Apontamentos sobre a avaliação ambiental estratégica (1): Os limites do EIA-RIMA

Por Antônio Fernando Pinheiro Pedro

1. O Estudo de Impacto Ambiental tem seus limites
O EIA-RIMA – como é chamado o Estudo de Impacto Ambiental e respectivo relatório simplificado (para melhor compreensão popular) – é ferramenta de avaliação de empreendimentos potencialmente poluentes e de significativa magnitude em relação ao meio impactado. Seu processo de análise crítica, de previsão e prevenção, tem a função de evitar impactos ambientais nocivos e irreversíveis, garantir a participação dos segmentos interessados na obra e permitir a busca de meios de mitigação mais eficazes.
Por sua natureza técnica, o EIA-RIMA não tem eficácia na resolução de conflitos relacionados a políticas, planos, programas e projetos públicos estruturantes. Executado para avaliar impactos de empreendimentos específicos a serem licenciados, o EIA não determina a decisão política, o planejamento territorial, o programa de ações transformadoras do meio e a sequência de decisões executivas inseridas no bojo dos projetos estratégicos de infraestrutura.
A conflituosidade social, econômica e ambiental, imanente à ações estratégicas estruturantes, não é suportada pelo processo de licenciamento instruído com EIA-RIMA. Estradas, hidrelétricas, portos, aterros sanitários, costumam ser o centro de conflitos que transbordam o licenciamento ambiental e desaguam em infinitas disputas judiciais, devido justamente ao equívoco de se buscar a justificação institucional das obras e o equacionamento dos conflitos políticos dentro dos limites técnicos do EIA.
Há um vício de origem: o método de avaliação de impacto ambiental de um EIA pressupõe, como cenário, a decisão governamental de permitir a ação estruturante em causa e admite, como escopo, o objetivo social e econômico estabelecido naquela decisão.
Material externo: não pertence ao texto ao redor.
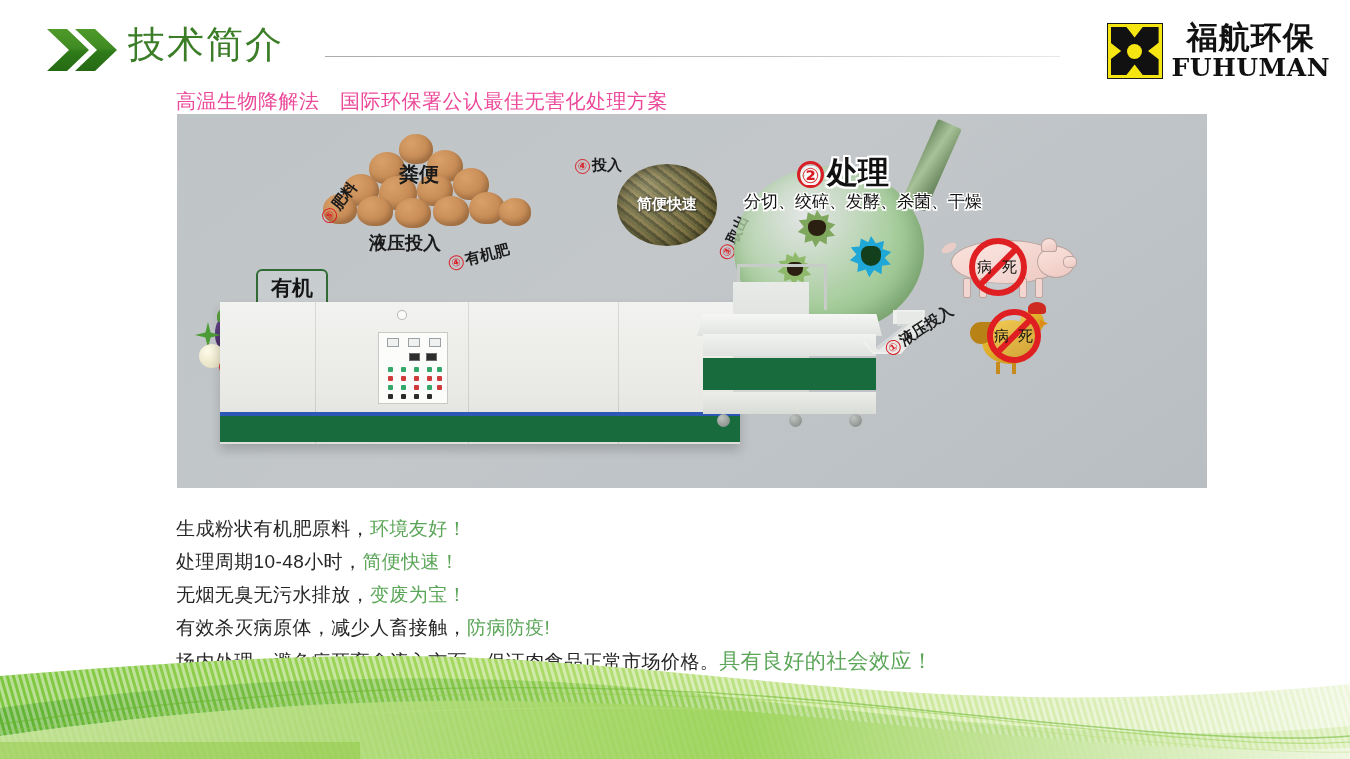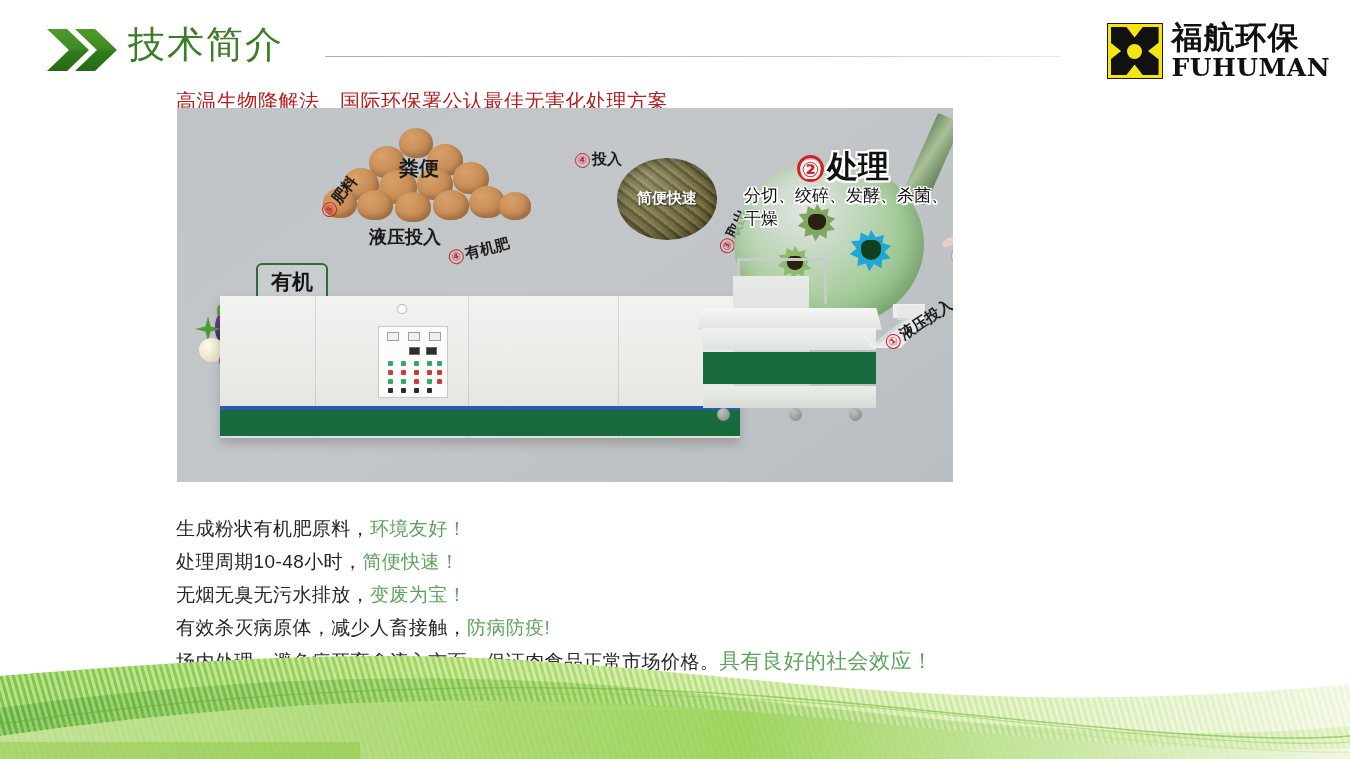"福航环保" #brand-text { text-align: none -> center }
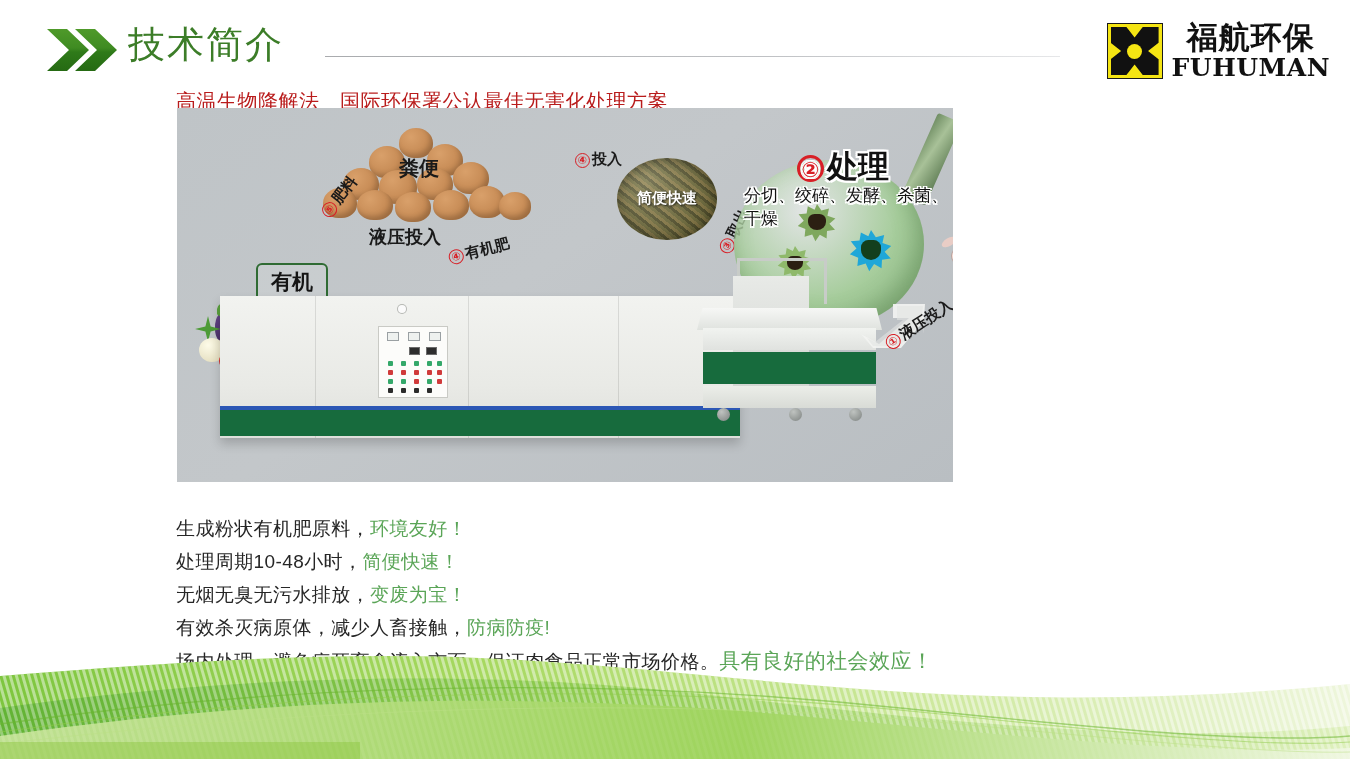"高温生物降解法 国际环保署公认最佳无害化处理方案" #subtitle { color: #b91c1c -> #ec4899 }
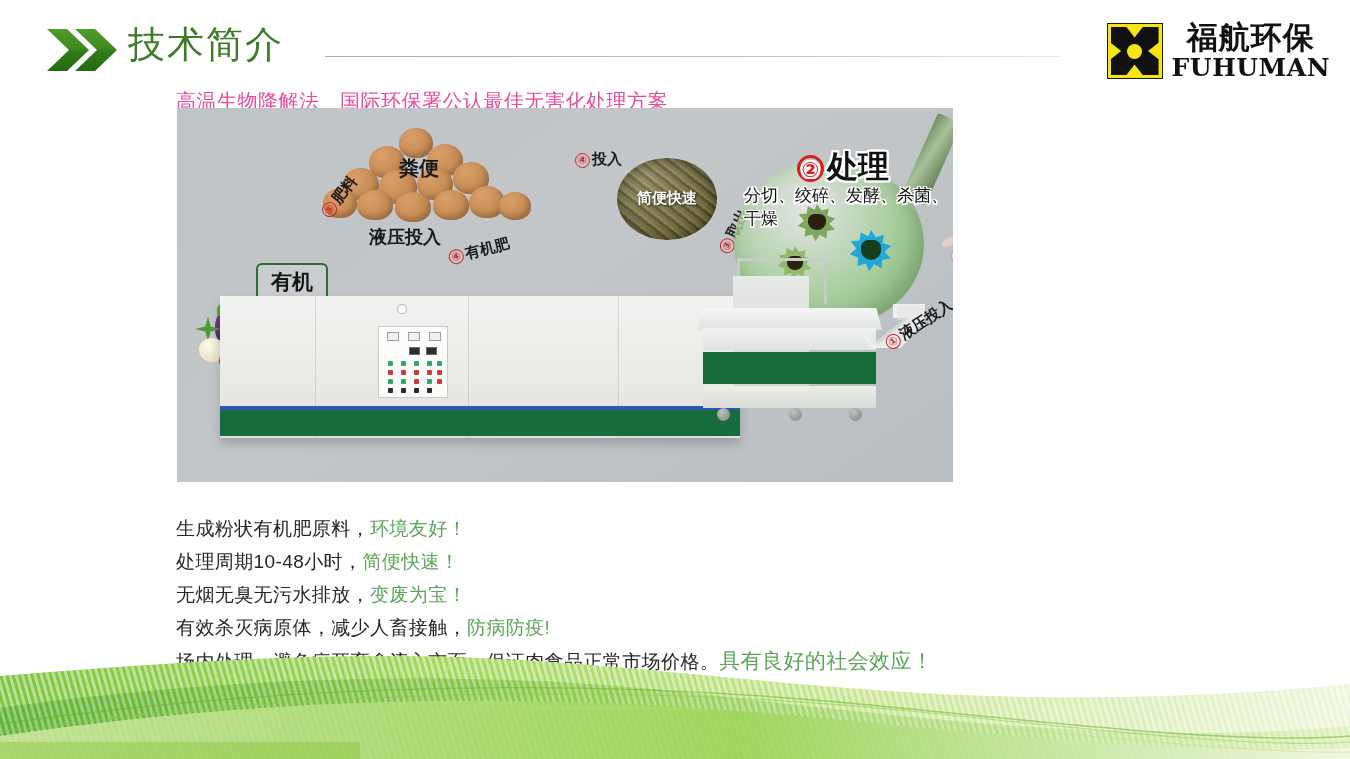"粪便" #figure { top: 108px -> 114px; width: 776px -> 1030px }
Reza a norma que o EIA-RIMA deve considerar o cenário ambiental e institucional já posto, planos e programas governamentais já estabelecidos e um ordenamento do solo já determinado. Torna-se, portanto, refém de um cenário pré-existente e delimitado.
No caso de projetos de infraestrutura, esse cenário envolve a decisão política pela obra analisada. Não raro, esse conjunto de pressupostos é construído às pressas, ao sabor de interesses de ocasião e concentra os conflitos que resultam em impasses e medidas judiciais.
Com o “já decidido” como porto, passa o EIA a navegar nesse mar de conflitos, contaminado por vetores decisórios que ultrapassam seus limites objetivos, legais e técnicos, de avaliação ambiental.
E não poderia ser diferente.
2. O EIA é um instrumento técnico
O EIA-RIMA não pode propor “alternativas” para políticas governamentais. Essas políticas são definidas, planejadas, autorizadas e concessionadas pelo governo. Em nosso ordenamento constitucional isso é muito claro. Cumpre ao Estado, como expressão da organização política da sociedade, estruturar o desenvolvimento do país de forma social e economicamente justa e ambientalmente adequada. Para esse mister, constituiu um Poder Executivo, comandado por um governo detentor de mandato popular e munido de plano de ação legitimado pelo povo. Constituiu um Poder Legislativo, guardião político da estrutura do Estado e do mandato popular, que produz a Lei e define por meio dela as Políticas Públicas, orçamentos, metas e responsabilidades e constituiu, também, o Judiciário, um Poder técnico – não um poder político, que aplica a lei com justiça, na resolução dos conflitos que se lhe apresentam e tutela a Constituição da República.
O EIA deve analisar e avaliar alternativas locacionais e tecnológicas de um empreendimento proposto, inclusive recomendando sua não implantação. Porém não deve e não pode se confundir com os Poderes do Estado e, portanto, não deve pretender alterar linhas definidas pela política governamental já estatuída ou o planejamento setorial aplicado ao projeto em causa, ainda que seja crítico a ele.
O EIA-RIMA não possui competência política para tal, e, muito menos recebe essa capacidade que ele não tem, da autoridade que emite a licença ambiental.
Na verdade, a implementação de políticas, planos e programas estruturantes deve, necessariamente, incluir o vetor ambiental ainda na fase do planejamento estratégico, na concepção do processo.
Esse exercício de inclusão dos vetores e definição antecipada dos pontos críticos de decisão que deverão nortear as autoridades na fase de implementação das obras, denomina-se Avaliação Ambiental Estratégica, cujo procedimento e foco difere, e muito, do Estudo de Impacto Ambiental.
Publicado no portal Última Instância em 05 de dezembro de 2013.